Each line of the records that holds "space" should be shown in full.

• [Front-end code change data]
----

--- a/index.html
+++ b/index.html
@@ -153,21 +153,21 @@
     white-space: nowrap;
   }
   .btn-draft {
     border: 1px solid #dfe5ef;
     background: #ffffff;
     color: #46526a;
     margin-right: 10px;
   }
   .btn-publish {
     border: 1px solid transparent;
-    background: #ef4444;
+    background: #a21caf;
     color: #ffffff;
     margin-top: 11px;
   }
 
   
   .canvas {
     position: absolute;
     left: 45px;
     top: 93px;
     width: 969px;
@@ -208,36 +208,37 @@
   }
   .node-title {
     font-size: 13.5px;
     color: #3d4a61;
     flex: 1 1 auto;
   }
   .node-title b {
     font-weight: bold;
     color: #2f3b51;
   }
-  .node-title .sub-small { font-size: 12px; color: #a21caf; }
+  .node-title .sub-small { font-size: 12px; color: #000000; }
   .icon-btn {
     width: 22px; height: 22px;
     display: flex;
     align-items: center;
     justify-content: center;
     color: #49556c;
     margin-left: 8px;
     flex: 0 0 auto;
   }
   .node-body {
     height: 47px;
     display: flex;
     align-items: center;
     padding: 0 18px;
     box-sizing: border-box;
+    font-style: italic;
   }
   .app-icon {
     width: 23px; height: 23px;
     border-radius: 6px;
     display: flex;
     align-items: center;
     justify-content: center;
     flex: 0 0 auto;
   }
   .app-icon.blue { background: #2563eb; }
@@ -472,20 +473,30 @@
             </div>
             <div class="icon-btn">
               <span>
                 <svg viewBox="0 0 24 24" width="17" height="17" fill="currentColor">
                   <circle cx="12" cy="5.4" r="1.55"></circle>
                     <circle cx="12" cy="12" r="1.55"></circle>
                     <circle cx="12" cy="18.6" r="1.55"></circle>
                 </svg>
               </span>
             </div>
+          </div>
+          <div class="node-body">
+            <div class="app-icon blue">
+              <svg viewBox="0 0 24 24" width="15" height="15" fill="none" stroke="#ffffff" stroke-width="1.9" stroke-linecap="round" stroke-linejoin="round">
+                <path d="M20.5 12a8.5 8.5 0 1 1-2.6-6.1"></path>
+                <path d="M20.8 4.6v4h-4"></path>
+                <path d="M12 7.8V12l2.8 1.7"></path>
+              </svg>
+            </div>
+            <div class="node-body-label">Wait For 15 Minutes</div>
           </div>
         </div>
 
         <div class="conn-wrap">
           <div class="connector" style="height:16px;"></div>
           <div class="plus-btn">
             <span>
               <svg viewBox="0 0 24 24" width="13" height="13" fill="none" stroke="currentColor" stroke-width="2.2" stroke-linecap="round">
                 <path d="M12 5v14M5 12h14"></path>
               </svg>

----

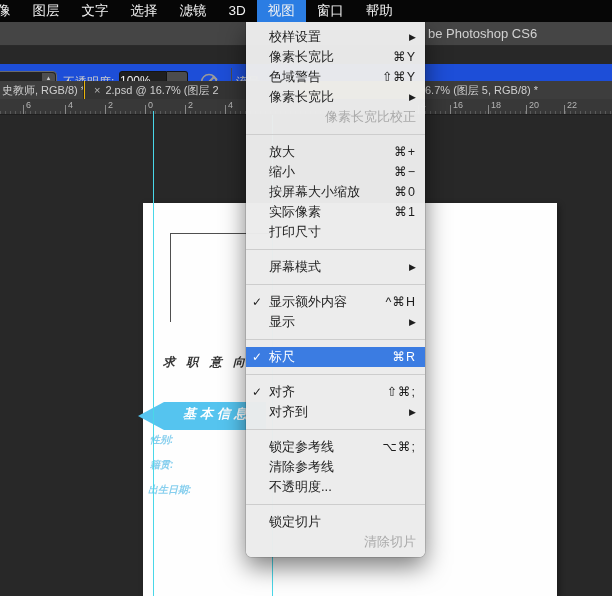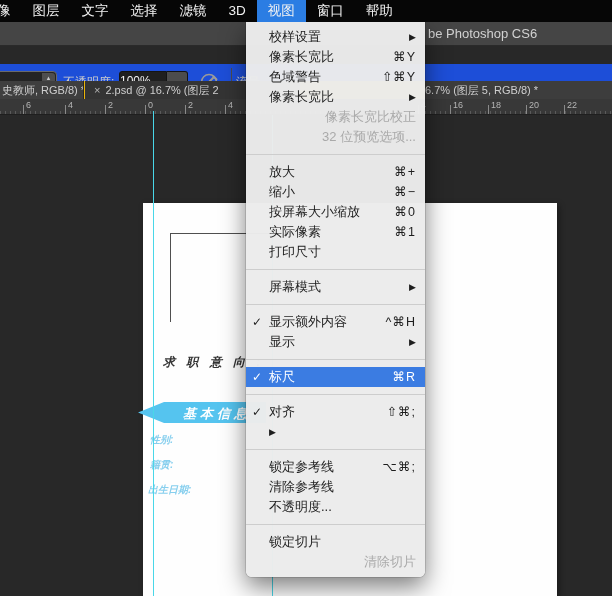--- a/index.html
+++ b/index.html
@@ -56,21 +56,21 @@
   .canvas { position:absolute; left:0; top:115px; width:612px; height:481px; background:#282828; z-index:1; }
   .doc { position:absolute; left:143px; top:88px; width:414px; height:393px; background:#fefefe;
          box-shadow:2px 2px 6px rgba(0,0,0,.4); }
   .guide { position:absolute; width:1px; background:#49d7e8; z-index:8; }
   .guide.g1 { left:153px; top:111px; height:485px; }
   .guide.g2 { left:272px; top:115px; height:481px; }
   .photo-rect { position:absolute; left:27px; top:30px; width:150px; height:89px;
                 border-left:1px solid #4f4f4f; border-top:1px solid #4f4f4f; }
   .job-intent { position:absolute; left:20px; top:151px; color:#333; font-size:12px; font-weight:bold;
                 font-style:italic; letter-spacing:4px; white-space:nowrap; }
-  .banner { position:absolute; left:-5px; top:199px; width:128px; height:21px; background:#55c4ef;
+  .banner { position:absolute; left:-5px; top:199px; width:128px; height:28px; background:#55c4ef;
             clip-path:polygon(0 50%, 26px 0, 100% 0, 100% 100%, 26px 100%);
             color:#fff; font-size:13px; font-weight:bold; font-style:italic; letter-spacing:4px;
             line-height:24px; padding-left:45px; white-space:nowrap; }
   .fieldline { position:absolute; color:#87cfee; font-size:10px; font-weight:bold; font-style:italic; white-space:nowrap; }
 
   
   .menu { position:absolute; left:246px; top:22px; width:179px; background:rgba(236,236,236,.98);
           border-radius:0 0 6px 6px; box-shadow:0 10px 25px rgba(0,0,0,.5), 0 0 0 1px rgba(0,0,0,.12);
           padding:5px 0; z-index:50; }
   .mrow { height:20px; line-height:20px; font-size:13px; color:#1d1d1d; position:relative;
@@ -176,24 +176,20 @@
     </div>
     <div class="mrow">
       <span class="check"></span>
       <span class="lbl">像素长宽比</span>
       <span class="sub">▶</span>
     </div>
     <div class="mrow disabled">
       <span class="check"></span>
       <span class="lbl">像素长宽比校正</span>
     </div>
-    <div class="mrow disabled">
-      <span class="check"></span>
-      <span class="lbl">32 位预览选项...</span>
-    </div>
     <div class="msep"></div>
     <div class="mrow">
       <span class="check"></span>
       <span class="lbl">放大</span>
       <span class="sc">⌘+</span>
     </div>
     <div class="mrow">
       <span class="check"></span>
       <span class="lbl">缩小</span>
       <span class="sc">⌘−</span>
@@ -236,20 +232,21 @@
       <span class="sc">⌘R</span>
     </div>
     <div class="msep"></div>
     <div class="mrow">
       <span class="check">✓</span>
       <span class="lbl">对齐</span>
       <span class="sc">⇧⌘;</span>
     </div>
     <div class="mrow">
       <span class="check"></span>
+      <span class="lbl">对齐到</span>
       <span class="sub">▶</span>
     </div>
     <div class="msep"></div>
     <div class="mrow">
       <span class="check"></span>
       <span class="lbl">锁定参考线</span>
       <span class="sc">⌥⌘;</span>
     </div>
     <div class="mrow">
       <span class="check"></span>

----

• [ANSWER TO THIS TASK]
     white-space: nowrap;
                 font-style:italic; letter-spacing:4px; white-space:nowrap; }
             line-height:24px; padding-left:45px; white-space:nowrap; }
   .fieldline { position:absolute; color:#87cfee; font-size:10px; font-weight:bold; font-style:italic; white-space:nowrap; }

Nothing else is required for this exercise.